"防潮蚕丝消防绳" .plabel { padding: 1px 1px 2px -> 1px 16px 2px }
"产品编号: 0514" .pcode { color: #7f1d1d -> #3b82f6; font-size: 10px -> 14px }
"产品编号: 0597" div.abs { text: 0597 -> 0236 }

...

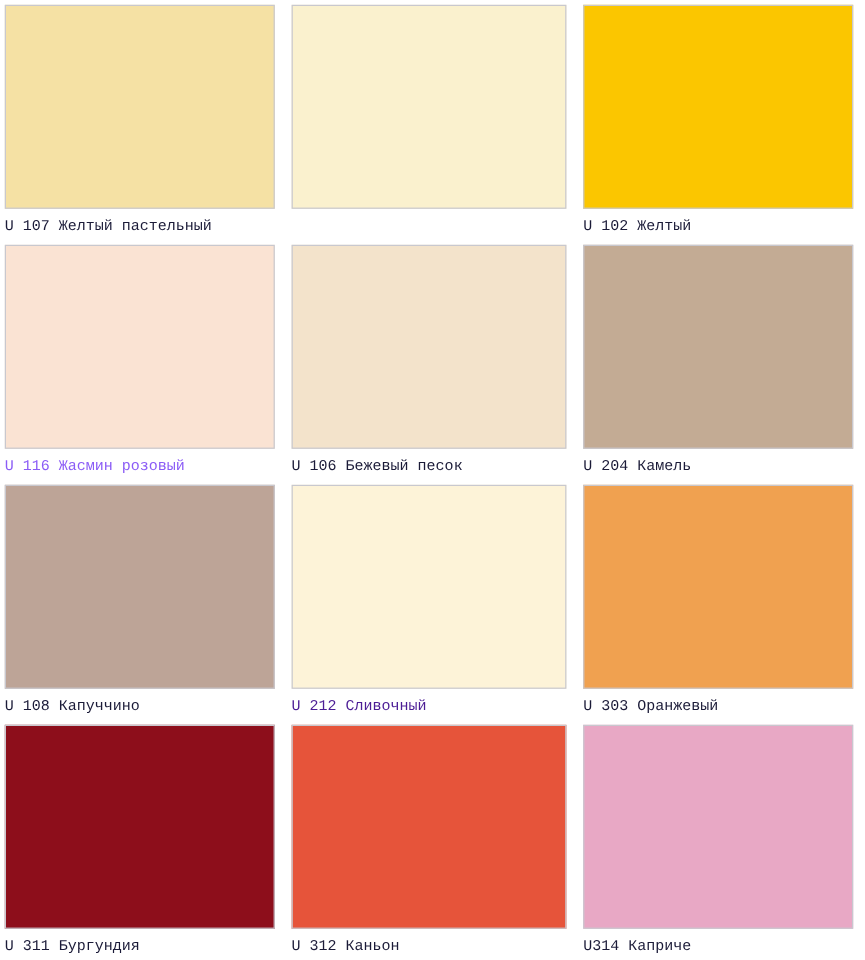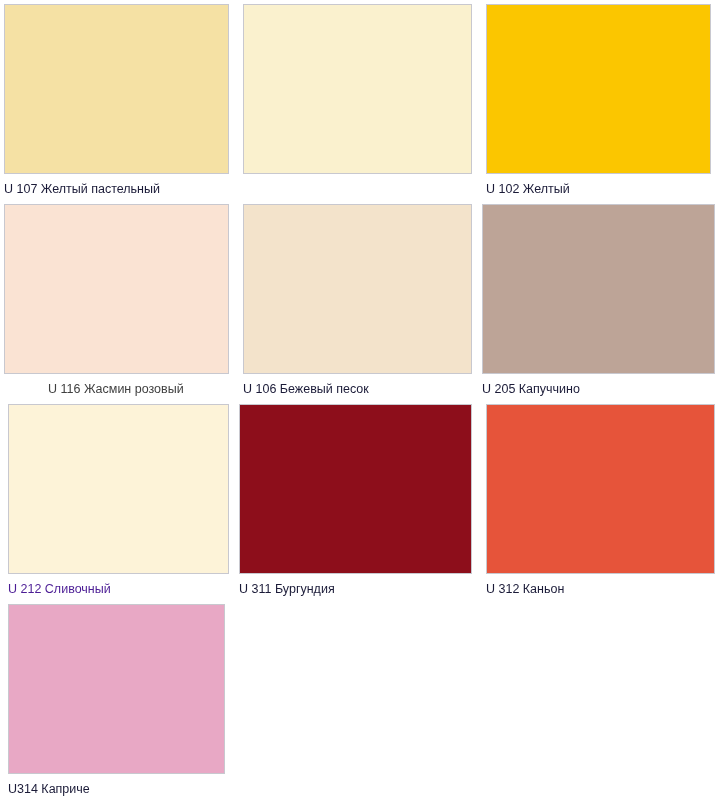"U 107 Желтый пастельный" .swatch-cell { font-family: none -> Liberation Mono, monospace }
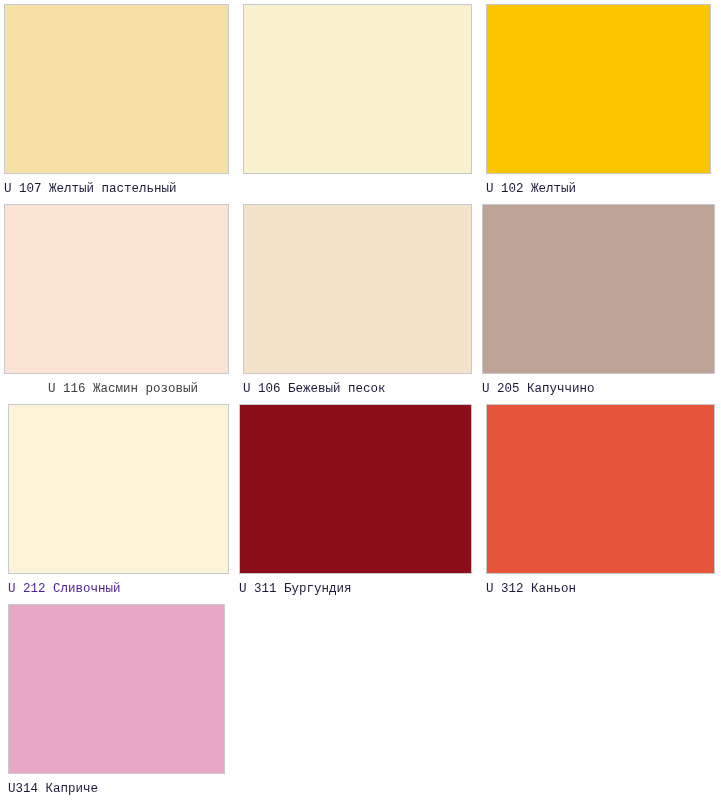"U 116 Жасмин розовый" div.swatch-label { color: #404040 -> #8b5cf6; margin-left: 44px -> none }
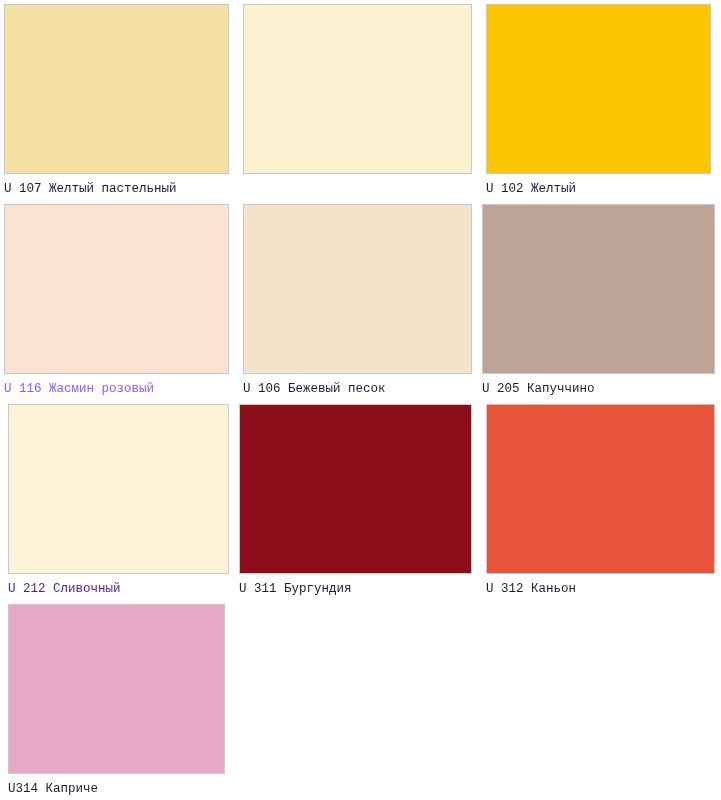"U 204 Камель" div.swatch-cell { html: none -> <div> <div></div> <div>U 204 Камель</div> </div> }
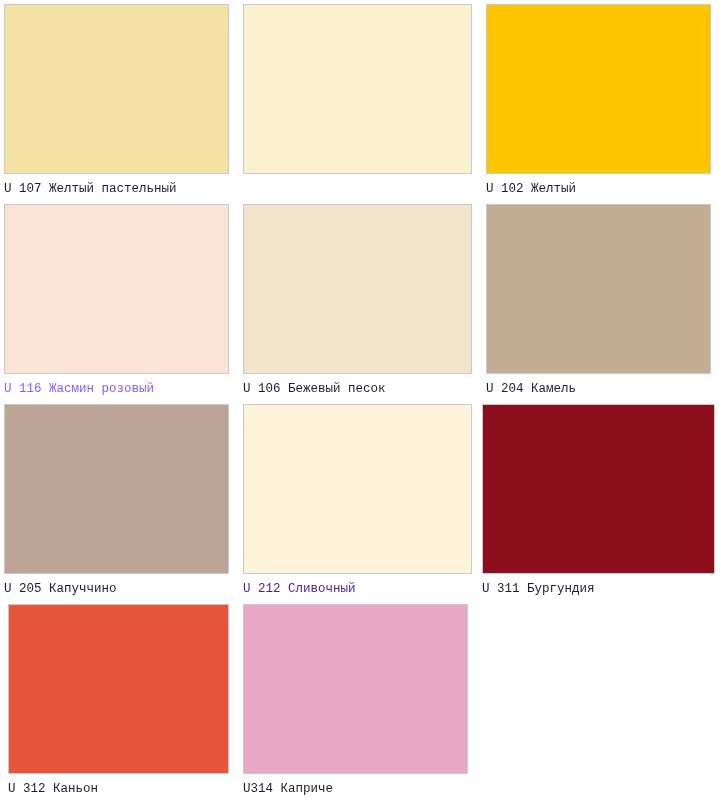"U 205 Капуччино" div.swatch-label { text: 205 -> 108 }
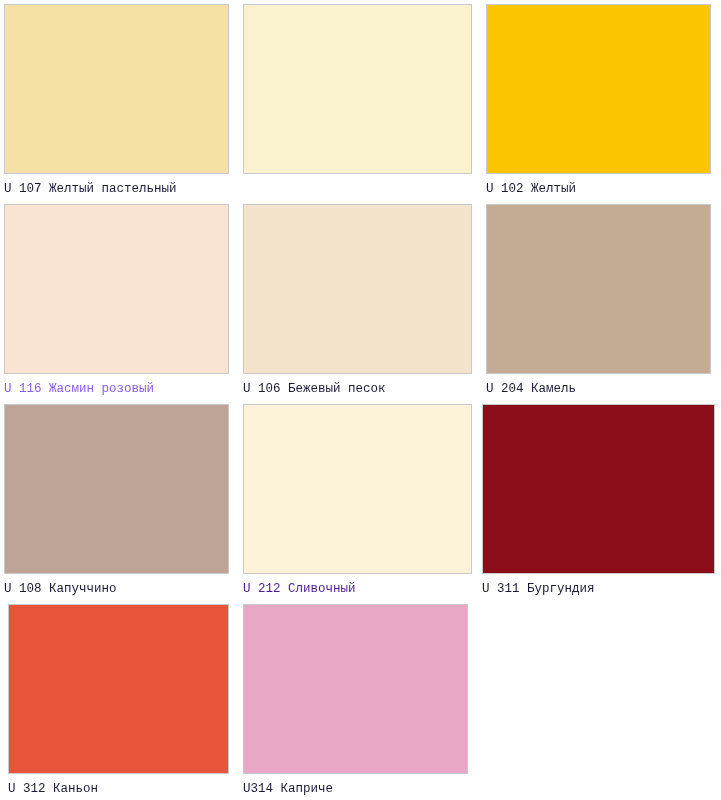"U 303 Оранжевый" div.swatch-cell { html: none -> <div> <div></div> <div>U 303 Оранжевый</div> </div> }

**Exercise**
Copy out exactly the material that runs from the line with "<div></div> <div>U 204" to the line with "<div></div> <div>U 303", ends included, and leave the pictures behind.

**Output below**
"U 204 Камель" div.swatch-cell { html: none -> <div> <div></div> <div>U 204 Камель</div> </div> }
"U 205 Капуччино" div.swatch-label { text: 205 -> 108 }
"U 303 Оранжевый" div.swatch-cell { html: none -> <div> <div></div> <div>U 303 Оранжевый</div> </div> }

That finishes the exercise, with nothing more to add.